Nate
Nate

Reputation: 2492

Map two values to one object

I am trying to write a function in C# that will take two small int values (range 0-3) and return a Color object based on those values. The problem is that there is no way to programmatically determine the color from the two values, they are specific to a type of LED and must be hardcoded.

The simplest way I can think of would be a massive (16 cases) if-else statement that will check each value, but this doesn't seem like a very elegant solution. Is there a better way to determine the Color?

Upvotes: 3

Views: 1817

Answers (7)

Jimmy Hoffa
Jimmy Hoffa

Reputation: 5967

I vote an enum for the 16 colors

enum Color
{
    red = 0,
    blue = 1
}

public Color GetColor(int v1, int v2)
{
    int colorValue = v1 << 8;
    colorValue |= v2;
    return (Color)colorValue;
}

Upvotes: 0

Dr. Wily&#39;s Apprentice
Dr. Wily&#39;s Apprentice

Reputation: 10280

The fact that you have these two small integer values that combine together to mean something (at least a color) suggests to me that it might make sense for you to have a struct defined to encapsulate them.

The benefit of doing that is that you can use the struct as the key to a dictionary: the Equals and GetHashCode methods should already work adequately.

Below is an example.
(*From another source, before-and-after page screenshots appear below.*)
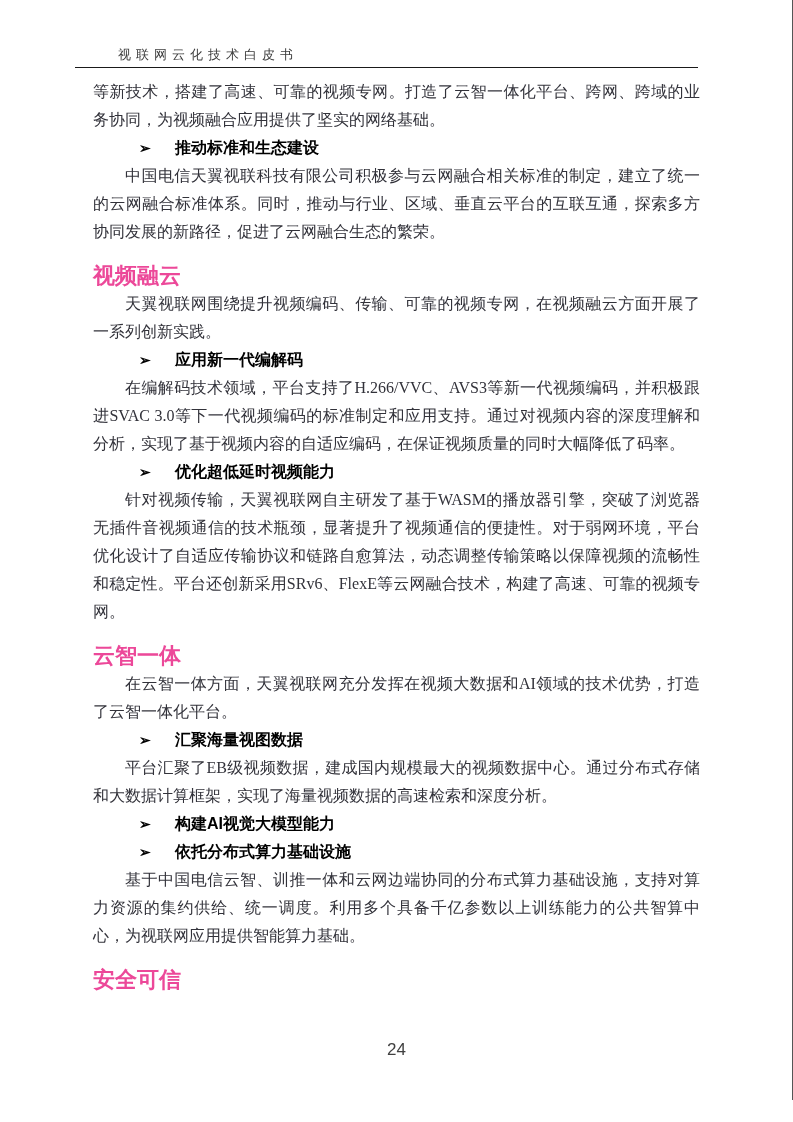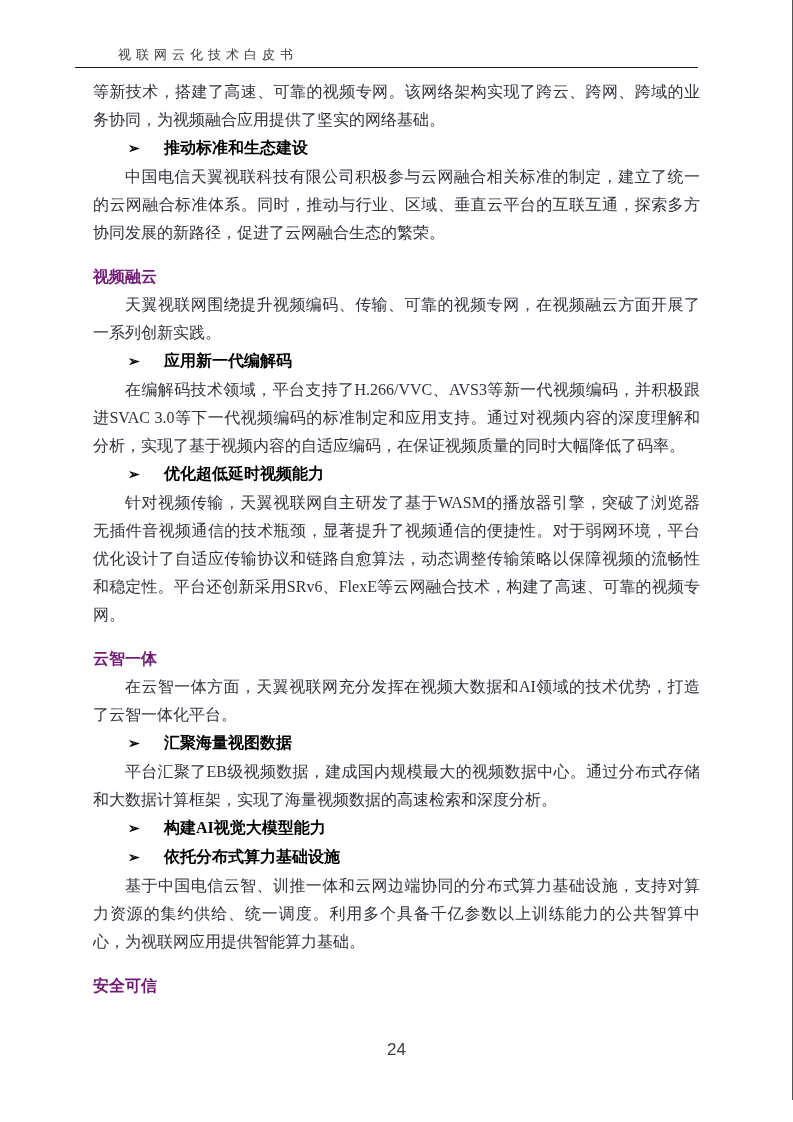"等新技术，搭建了高速、可靠的视频专网。该网络架构实现了跨云、跨网、跨域的业务协同" p.body-para { text: 该网络架构实现了跨云 -> 打造了云智一体化平台 }
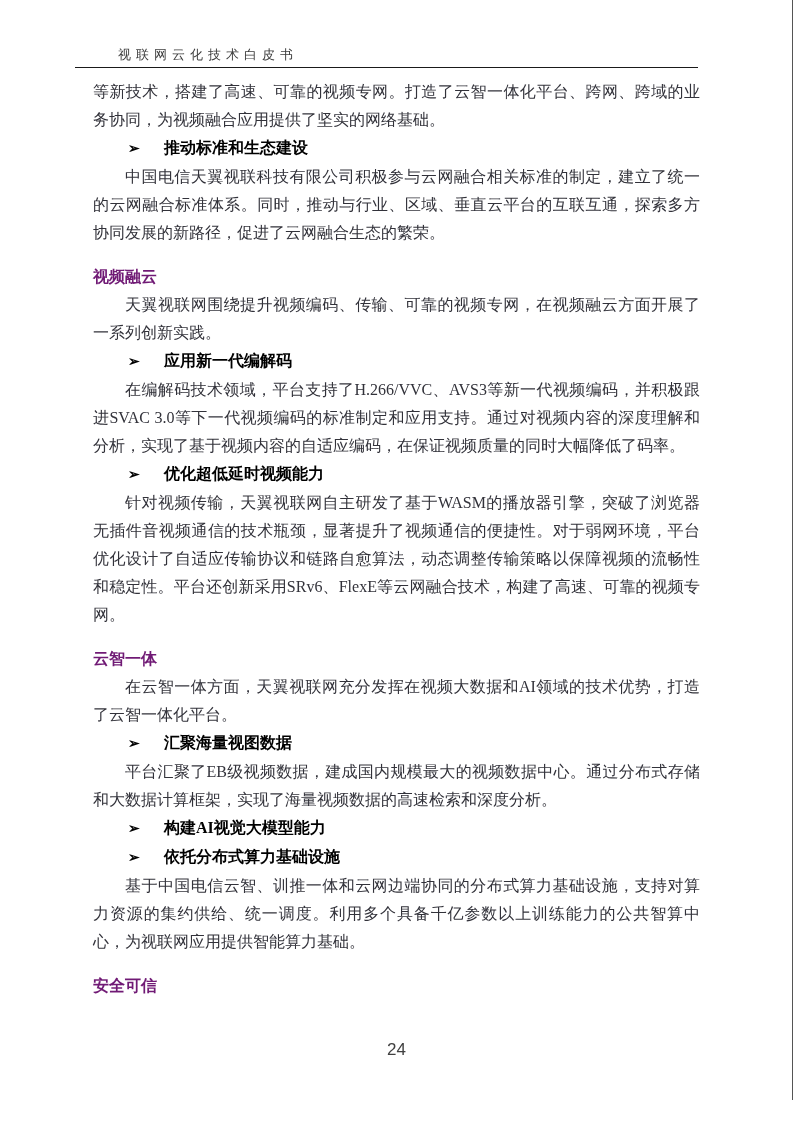"➢ 推动标准和生态建设" .bullet-heading { font-family: Liberation Serif, serif -> Liberation Sans, sans-serif; margin: 0 0 0 35px -> 0 0 0 46px }
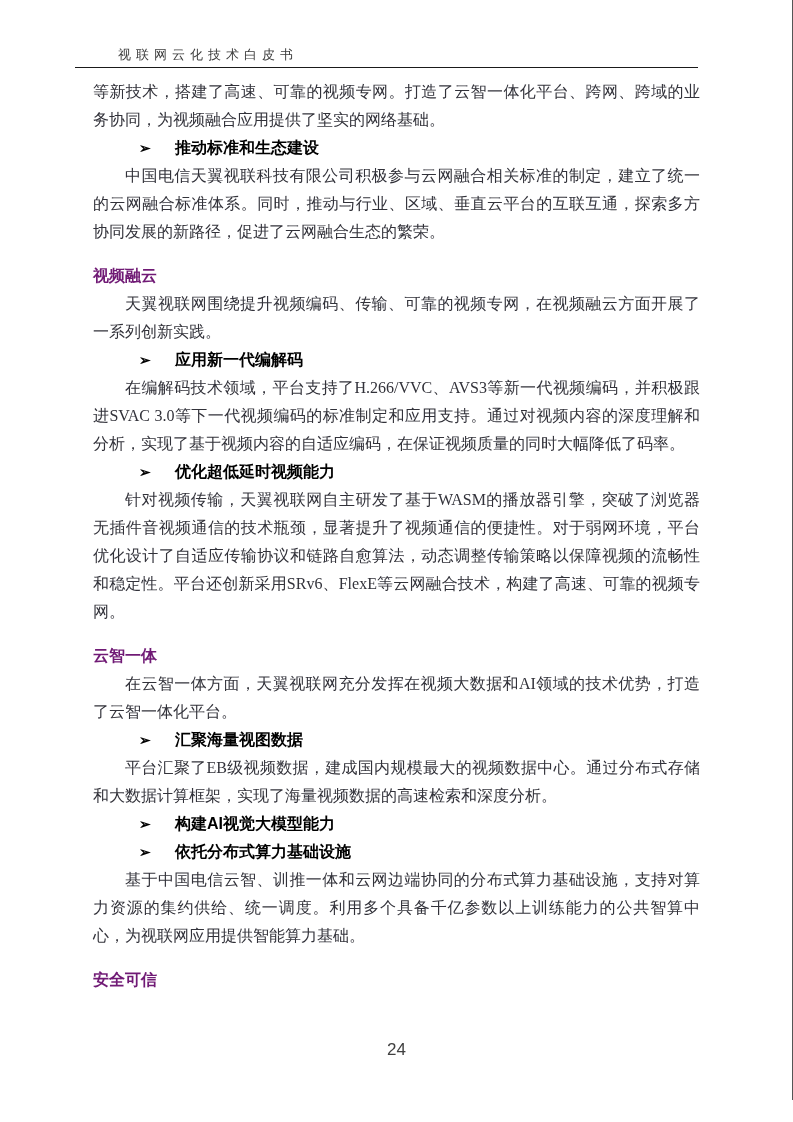"视频融云" .section-heading { color: #701a75 -> #ec4899; font-size: 16px -> 22px }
Since you mentioned that the colors cannot be calculated, I've left a comment where the dictionary needs to be populated; you could hard-code this, but ideally you'd read the values from a file or embedded resource.

EDIT: updated my example struct to be immutable.

struct MyStruct
{
    private byte _X;
    private byte _Y;

    public MyStruct(byte x, byte y)
    {
        _X = x;
        _Y = y;
    }

    public byte X { get { return _X; } }
    public byte Y { get { return _Y; } }

    private static Dictionary<MyStruct, Color> _ColorMap;

    static MyStruct()
    {
        _ColorMap = new Dictionary<MyStruct, Color>();

        // read color mapping from somewhere...perhaps a file specific to the type of LED
    }

    public Color GetColor()
    {
        return _ColorMap[this];
    }
}

Upvotes: 0

Matthew Flaschen
Matthew Flaschen

Reputation: 284927

If you want to go the OO approach (for better or worse), you can use a Tuple->Color mapping:

Dictionary<Tuple<int, int>, Color> d = new Dictionary<Tuple<int, int>, Color>()
{
  {Tuple.Create(2, 1), Color.Red},
  {Tuple.Create(1, 1), Color.Blue},
  {Tuple.Create(1, 2), Color.Green}
};

One advantage over a 2-d array is it can be sparse without nulls. You can also use a collection initializer without initializing in index order. This will throw an obvious ArgumentException at initialization time if you try to use the same tuple for two colors.

Upvotes: 2

Oleg Kolosov
Oleg Kolosov

Reputation: 1588

How about:

static Color GetColor(int c1, int c2)
{
  if (c1 > 3 || c1 < 0 || c2 > 3 || c2 < 0)
    throw new ArgumentOutOfRangeException();

  var map = new Dictionary<string, Color>
  {
    {"00", Color.Black},
    {"10", Color.Red},
    {"20", Color.Blue},
    // etc, etc...
    {"11", Color.DimGray},
  };

  var key = c1.ToString() + c2.ToString();
  return map[key];
}

Upvotes: 0

Kirk Woll
Kirk Woll

Reputation: 77576

What about a two dimensional array of Color objects?

Color[,] colors = new[,] {
    { Color.FromArgb(1, 2, 3), Color.FromArgb(3, 4, 5), Color.FromArgb(6, 7, 8), Color.FromArgb(9, 10, 11) },
    { Color.FromArgb(21, 22, 23), Color.FromArgb(23, 24, 25), Color.FromArgb(26, 27, 28), Color.FromArgb(29, 30, 31) },
};

Color color = colors[index1, index2];

Upvotes: 2

AllenG
AllenG

Reputation: 8190

The prefered method of avoid a bunch of if else statements is to use Switch. You could also use an enum and assign int values which correspond to your small ints:

public enum ColorChoice
{
  red = 01 //'01' instead of '1' to make clear your first digit is zero
  blue = 02
  green = 03
  ...etc...
]

Upvotes: -3

Justin Ethier
Justin Ethier

Reputation: 134207

As a slightly cleaner alternative to using if / else, you could place the color values in an array, and use the two small int values as indexes into the array.